WORK TO COMPLETE
Retype, exactly as they appear below, the lines between the line holding "[67,143,113,153] Devera ->" and the line holding "[347,113,372,124] isso ->", both ends included.

TASK DATA
- - - - -
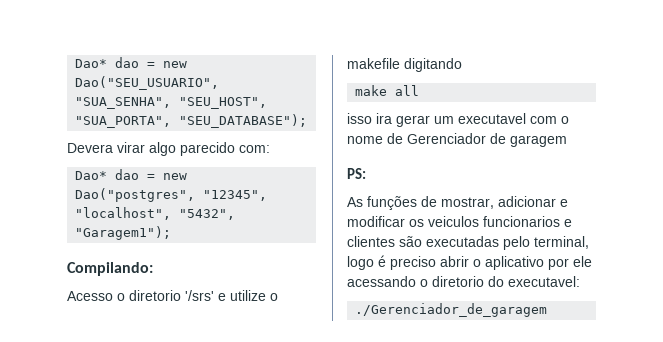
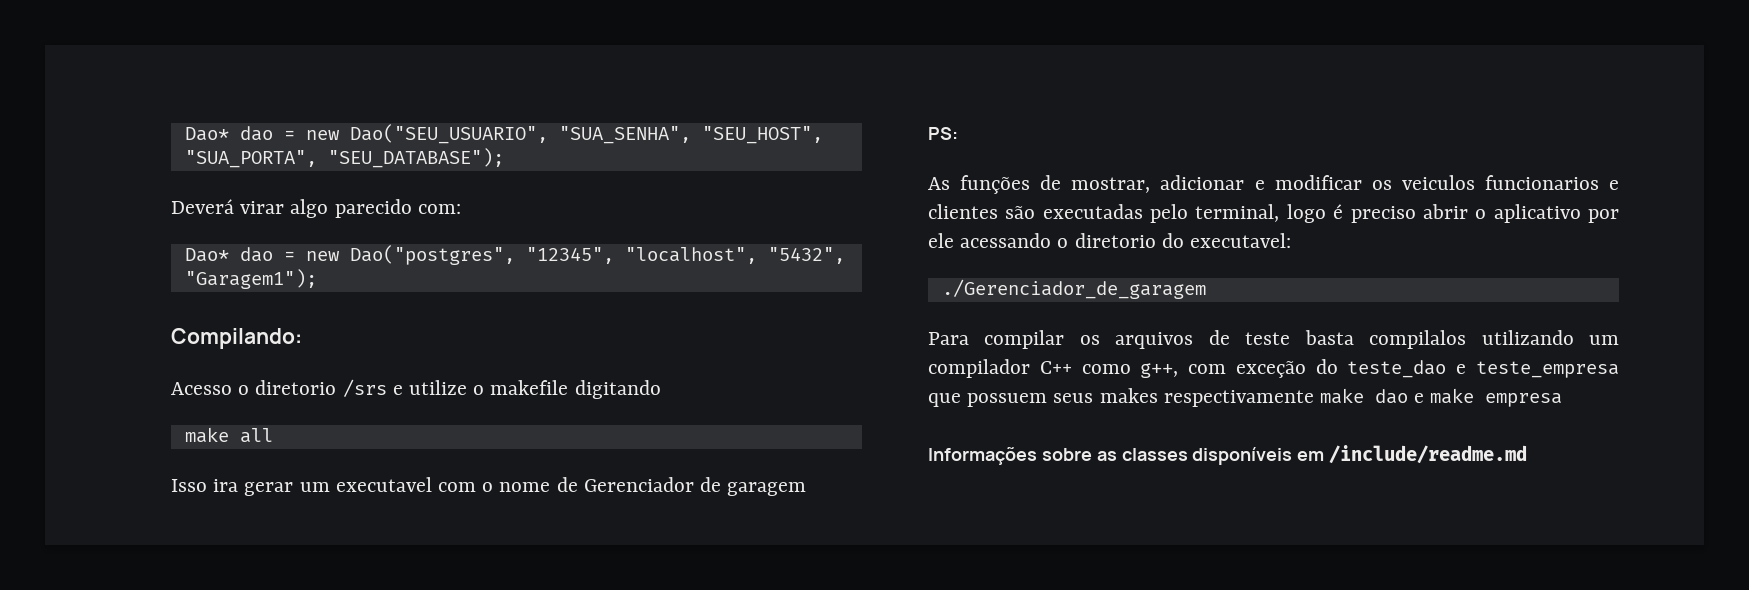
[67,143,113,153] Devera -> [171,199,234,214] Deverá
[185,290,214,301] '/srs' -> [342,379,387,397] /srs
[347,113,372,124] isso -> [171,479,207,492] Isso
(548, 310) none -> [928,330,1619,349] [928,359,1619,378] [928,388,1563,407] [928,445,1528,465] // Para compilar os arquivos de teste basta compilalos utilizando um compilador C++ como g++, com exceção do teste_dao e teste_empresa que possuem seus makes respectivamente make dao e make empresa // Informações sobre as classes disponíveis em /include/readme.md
- - - - -
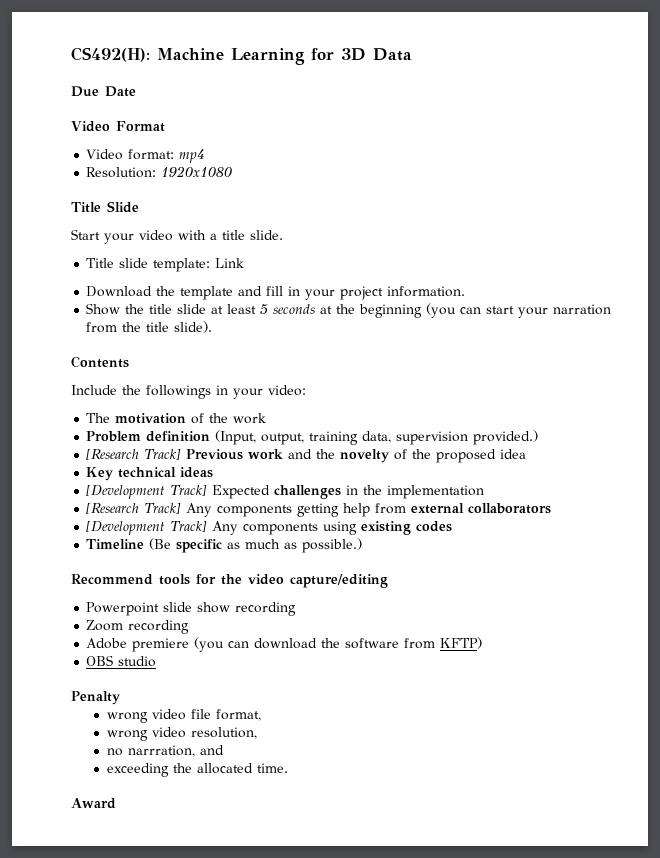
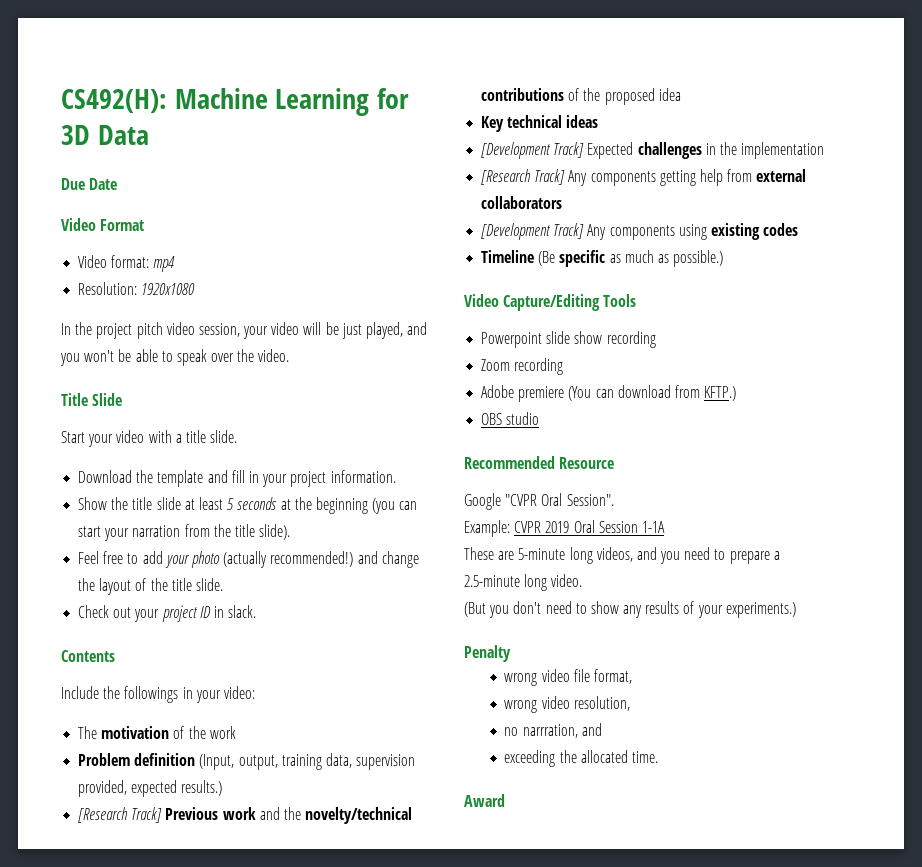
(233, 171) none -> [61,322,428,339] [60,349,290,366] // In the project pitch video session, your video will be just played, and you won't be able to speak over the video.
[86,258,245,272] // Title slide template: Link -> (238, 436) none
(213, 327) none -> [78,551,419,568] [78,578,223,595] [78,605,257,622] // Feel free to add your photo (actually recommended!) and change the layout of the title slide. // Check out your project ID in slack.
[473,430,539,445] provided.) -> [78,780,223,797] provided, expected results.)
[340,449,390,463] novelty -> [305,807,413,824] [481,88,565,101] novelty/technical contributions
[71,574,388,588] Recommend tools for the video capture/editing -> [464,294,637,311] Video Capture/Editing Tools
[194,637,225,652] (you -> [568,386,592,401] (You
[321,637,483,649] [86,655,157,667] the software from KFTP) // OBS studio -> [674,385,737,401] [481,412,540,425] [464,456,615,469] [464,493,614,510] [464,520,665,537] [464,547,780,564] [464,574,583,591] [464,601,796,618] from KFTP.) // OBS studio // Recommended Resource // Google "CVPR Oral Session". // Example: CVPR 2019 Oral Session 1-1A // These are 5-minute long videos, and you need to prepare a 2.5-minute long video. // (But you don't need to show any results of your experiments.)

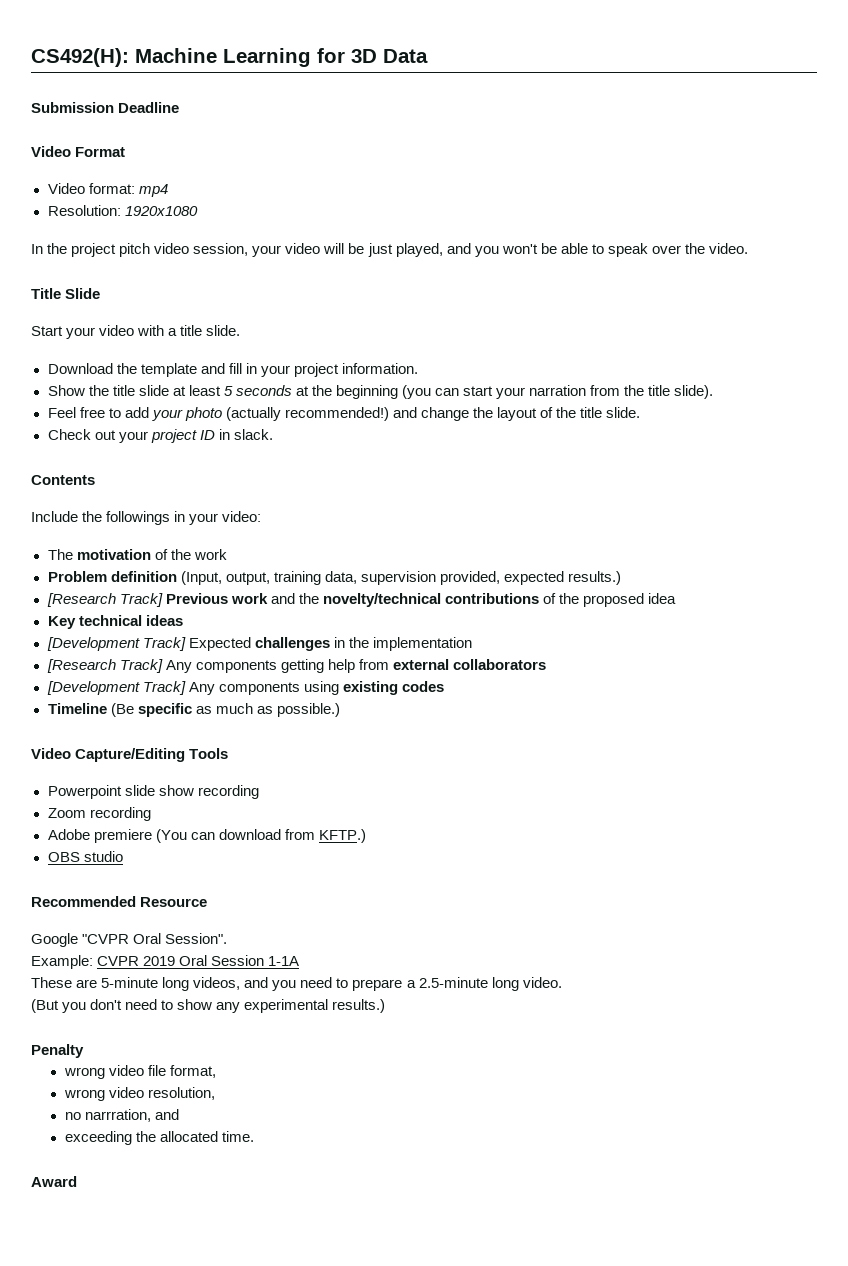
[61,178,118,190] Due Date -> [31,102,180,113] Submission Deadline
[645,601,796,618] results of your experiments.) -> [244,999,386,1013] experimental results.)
- - - - -
SOLUTION TO THE EXERCISE
[67,143,113,153] Devera -> [171,199,234,214] Deverá
[185,290,214,301] '/srs' -> [342,379,387,397] /srs
[347,113,372,124] isso -> [171,479,207,492] Isso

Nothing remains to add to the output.